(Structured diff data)
------------

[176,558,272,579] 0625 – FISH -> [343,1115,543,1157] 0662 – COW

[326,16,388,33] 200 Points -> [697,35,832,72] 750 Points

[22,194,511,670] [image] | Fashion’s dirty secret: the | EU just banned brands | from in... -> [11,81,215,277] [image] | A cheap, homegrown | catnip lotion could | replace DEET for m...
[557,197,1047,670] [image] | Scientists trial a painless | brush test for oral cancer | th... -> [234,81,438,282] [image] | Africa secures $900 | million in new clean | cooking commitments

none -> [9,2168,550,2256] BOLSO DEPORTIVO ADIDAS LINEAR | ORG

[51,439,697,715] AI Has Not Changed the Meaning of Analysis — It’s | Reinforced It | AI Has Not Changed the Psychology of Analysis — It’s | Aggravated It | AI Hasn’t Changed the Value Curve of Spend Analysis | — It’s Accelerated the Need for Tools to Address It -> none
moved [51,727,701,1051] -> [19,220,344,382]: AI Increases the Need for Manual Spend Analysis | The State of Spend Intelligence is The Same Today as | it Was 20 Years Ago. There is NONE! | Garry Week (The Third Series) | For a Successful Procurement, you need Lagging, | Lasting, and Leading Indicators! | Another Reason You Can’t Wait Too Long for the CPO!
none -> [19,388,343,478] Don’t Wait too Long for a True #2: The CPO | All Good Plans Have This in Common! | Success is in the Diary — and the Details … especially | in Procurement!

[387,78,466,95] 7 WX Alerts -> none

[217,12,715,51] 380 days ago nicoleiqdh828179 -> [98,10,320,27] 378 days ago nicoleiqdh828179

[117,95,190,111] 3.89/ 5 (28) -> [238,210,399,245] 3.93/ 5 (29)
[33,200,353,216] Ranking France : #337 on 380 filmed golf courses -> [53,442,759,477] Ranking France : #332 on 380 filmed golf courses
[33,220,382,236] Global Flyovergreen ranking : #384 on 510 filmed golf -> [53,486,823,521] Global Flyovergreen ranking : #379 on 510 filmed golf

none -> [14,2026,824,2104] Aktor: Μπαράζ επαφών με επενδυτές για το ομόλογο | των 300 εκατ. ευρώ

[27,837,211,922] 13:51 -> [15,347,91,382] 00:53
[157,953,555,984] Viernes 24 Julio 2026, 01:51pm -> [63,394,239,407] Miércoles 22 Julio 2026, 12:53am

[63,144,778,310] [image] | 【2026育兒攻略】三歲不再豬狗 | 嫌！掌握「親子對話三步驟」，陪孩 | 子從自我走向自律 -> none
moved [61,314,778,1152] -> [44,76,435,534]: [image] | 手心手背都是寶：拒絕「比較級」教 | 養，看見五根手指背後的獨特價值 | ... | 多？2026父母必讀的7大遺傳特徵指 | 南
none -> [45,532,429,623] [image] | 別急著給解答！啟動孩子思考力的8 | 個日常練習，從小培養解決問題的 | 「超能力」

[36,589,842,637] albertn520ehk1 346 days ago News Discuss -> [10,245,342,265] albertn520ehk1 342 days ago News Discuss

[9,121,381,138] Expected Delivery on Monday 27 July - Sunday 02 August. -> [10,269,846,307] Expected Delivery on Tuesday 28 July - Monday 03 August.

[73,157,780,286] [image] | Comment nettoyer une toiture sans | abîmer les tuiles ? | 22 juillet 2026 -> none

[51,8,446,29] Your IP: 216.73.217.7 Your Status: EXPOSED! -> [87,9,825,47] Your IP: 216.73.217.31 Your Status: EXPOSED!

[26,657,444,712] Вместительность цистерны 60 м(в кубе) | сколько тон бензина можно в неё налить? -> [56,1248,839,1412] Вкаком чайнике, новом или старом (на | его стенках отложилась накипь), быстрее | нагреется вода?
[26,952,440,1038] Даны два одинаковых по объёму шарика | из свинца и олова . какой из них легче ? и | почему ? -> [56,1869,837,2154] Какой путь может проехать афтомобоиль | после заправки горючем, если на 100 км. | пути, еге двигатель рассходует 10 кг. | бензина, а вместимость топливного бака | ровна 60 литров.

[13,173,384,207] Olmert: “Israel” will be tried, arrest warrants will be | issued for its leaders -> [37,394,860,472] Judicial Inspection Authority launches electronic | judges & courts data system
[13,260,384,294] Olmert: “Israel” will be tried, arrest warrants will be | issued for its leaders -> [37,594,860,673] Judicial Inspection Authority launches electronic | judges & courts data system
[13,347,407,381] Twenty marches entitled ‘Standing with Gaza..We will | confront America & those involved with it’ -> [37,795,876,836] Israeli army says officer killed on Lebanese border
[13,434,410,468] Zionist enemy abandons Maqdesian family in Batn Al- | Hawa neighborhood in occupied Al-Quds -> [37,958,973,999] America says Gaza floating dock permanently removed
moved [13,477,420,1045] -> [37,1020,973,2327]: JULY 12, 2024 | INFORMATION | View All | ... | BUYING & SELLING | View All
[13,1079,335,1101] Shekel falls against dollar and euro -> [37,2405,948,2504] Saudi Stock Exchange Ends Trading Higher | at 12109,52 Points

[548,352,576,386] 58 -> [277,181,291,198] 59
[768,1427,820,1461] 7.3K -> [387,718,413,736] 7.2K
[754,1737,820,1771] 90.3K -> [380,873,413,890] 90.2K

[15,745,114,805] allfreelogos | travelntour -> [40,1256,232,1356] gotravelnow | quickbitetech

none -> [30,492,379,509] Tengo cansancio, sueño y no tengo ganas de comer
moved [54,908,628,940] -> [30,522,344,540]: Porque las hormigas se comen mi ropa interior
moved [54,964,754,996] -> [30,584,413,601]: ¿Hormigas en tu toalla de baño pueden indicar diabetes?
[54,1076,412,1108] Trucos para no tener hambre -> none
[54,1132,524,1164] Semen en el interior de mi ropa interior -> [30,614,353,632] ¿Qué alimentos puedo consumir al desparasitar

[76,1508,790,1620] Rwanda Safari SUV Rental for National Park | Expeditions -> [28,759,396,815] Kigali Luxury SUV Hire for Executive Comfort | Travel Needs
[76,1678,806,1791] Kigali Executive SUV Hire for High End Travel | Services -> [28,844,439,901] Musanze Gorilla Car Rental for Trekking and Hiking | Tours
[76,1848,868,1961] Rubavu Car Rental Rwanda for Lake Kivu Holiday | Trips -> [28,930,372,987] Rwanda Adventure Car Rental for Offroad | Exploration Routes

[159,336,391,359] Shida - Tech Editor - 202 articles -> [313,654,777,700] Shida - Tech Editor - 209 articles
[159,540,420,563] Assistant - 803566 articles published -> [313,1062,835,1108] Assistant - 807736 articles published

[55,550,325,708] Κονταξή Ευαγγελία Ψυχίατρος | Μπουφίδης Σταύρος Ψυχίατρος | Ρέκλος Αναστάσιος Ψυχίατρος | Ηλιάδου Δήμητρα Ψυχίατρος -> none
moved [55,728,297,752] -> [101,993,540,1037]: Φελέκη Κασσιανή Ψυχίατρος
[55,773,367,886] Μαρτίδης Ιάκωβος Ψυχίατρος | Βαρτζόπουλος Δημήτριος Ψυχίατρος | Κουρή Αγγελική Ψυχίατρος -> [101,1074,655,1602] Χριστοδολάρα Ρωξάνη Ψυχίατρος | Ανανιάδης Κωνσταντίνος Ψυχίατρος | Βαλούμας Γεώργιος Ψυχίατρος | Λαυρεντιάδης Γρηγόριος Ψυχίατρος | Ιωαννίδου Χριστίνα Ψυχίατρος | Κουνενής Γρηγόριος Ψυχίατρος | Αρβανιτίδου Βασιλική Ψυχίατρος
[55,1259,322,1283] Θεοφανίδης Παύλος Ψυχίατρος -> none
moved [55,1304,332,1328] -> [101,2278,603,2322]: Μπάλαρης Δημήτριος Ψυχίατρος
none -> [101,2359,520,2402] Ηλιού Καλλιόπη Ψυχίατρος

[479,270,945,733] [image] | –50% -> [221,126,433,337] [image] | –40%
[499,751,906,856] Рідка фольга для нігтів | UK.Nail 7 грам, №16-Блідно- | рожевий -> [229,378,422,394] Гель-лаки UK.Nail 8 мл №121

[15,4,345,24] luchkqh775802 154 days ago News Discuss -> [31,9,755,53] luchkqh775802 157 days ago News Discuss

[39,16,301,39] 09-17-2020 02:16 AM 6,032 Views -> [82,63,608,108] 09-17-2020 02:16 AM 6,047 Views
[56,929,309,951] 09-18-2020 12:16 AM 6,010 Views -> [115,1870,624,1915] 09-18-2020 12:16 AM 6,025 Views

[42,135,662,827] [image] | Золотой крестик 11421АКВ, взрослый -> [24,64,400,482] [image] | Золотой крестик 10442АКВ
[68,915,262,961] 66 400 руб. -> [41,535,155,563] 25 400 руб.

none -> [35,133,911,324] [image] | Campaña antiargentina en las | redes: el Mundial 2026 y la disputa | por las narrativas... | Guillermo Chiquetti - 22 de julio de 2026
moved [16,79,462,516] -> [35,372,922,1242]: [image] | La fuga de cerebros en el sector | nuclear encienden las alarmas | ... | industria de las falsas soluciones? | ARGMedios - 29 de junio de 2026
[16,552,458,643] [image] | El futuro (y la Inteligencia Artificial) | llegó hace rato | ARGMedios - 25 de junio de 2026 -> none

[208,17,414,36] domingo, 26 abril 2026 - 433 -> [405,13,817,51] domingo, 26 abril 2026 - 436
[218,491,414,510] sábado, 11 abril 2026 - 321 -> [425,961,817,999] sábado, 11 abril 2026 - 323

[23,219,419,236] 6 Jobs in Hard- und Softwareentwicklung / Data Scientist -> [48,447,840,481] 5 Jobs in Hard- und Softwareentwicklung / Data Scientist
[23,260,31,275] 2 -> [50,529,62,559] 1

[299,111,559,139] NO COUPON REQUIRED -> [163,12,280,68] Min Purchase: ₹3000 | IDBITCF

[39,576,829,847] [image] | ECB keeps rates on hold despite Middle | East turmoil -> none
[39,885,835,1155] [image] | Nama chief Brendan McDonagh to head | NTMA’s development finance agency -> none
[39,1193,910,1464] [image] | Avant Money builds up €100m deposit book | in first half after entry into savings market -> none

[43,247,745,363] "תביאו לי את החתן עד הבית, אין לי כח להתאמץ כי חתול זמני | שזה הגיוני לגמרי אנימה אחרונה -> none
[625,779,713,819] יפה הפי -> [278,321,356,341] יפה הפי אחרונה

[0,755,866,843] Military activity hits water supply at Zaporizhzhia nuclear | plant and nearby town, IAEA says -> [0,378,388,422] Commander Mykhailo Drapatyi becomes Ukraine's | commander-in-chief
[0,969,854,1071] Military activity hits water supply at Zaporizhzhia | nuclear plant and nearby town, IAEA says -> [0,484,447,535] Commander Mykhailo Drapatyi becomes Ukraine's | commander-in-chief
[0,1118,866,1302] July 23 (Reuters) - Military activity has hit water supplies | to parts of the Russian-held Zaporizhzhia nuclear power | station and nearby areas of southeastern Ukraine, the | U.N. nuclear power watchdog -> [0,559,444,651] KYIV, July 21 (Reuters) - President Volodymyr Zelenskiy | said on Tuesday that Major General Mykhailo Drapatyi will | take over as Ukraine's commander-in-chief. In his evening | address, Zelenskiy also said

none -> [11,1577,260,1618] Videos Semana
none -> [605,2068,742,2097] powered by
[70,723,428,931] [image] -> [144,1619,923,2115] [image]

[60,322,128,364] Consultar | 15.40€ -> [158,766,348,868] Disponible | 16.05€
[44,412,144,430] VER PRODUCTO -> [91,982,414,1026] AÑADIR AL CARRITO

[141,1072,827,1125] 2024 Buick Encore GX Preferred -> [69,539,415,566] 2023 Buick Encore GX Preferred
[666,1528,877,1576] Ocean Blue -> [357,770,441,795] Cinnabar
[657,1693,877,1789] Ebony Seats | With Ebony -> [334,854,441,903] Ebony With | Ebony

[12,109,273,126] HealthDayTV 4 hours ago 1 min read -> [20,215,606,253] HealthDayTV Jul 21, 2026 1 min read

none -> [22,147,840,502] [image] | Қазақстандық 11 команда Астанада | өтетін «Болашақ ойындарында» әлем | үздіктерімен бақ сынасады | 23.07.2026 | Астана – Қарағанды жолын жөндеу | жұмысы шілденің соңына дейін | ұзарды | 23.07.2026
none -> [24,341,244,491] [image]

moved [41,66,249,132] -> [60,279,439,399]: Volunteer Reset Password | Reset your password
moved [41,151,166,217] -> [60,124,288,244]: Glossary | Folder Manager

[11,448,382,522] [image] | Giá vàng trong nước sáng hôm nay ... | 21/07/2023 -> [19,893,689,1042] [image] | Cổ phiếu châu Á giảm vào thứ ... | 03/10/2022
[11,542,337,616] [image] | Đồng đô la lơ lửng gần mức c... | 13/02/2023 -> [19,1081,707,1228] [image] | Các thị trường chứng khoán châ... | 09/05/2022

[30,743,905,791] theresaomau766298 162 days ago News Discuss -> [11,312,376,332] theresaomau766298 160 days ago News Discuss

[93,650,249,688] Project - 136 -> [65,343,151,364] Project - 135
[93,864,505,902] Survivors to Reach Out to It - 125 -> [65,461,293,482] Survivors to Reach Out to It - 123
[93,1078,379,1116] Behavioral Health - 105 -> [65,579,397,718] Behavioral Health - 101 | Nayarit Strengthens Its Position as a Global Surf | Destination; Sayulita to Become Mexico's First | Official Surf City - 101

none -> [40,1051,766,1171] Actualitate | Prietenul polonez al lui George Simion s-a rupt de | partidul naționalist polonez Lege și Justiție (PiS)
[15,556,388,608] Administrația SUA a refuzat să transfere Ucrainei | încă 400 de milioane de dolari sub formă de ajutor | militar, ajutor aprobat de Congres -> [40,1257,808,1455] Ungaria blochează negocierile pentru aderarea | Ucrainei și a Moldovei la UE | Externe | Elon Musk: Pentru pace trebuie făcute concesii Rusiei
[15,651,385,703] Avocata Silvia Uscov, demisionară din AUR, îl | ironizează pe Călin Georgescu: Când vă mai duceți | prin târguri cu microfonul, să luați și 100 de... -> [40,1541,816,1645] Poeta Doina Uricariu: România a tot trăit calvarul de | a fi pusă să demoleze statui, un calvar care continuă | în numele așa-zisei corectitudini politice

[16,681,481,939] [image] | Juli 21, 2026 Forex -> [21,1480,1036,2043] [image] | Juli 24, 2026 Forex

------------

■ Exercise prompt ■
Start with the line above that contains "[27,837,211,922] 13:51 ->" and end with the line that contains "leaders -> [37,394,860,472]". Write out those lines exactly, and only those.

■ Task result ■
[27,837,211,922] 13:51 -> [15,347,91,382] 00:53
[157,953,555,984] Viernes 24 Julio 2026, 01:51pm -> [63,394,239,407] Miércoles 22 Julio 2026, 12:53am

[63,144,778,310] [image] | 【2026育兒攻略】三歲不再豬狗 | 嫌！掌握「親子對話三步驟」，陪孩 | 子從自我走向自律 -> none
moved [61,314,778,1152] -> [44,76,435,534]: [image] | 手心手背都是寶：拒絕「比較級」教 | 養，看見五根手指背後的獨特價值 | ... | 多？2026父母必讀的7大遺傳特徵指 | 南
none -> [45,532,429,623] [image] | 別急著給解答！啟動孩子思考力的8 | 個日常練習，從小培養解決問題的 | 「超能力」

[36,589,842,637] albertn520ehk1 346 days ago News Discuss -> [10,245,342,265] albertn520ehk1 342 days ago News Discuss

[9,121,381,138] Expected Delivery on Monday 27 July - Sunday 02 August. -> [10,269,846,307] Expected Delivery on Tuesday 28 July - Monday 03 August.

[73,157,780,286] [image] | Comment nettoyer une toiture sans | abîmer les tuiles ? | 22 juillet 2026 -> none

[51,8,446,29] Your IP: 216.73.217.7 Your Status: EXPOSED! -> [87,9,825,47] Your IP: 216.73.217.31 Your Status: EXPOSED!

[26,657,444,712] Вместительность цистерны 60 м(в кубе) | сколько тон бензина можно в неё налить? -> [56,1248,839,1412] Вкаком чайнике, новом или старом (на | его стенках отложилась накипь), быстрее | нагреется вода?
[26,952,440,1038] Даны два одинаковых по объёму шарика | из свинца и олова . какой из них легче ? и | почему ? -> [56,1869,837,2154] Какой путь может проехать афтомобоиль | после заправки горючем, если на 100 км. | пути, еге двигатель рассходует 10 кг. | бензина, а вместимость топливного бака | ровна 60 литров.

[13,173,384,207] Olmert: “Israel” will be tried, arrest warrants will be | issued for its leaders -> [37,394,860,472] Judicial Inspection Authority launches electronic | judges & courts data system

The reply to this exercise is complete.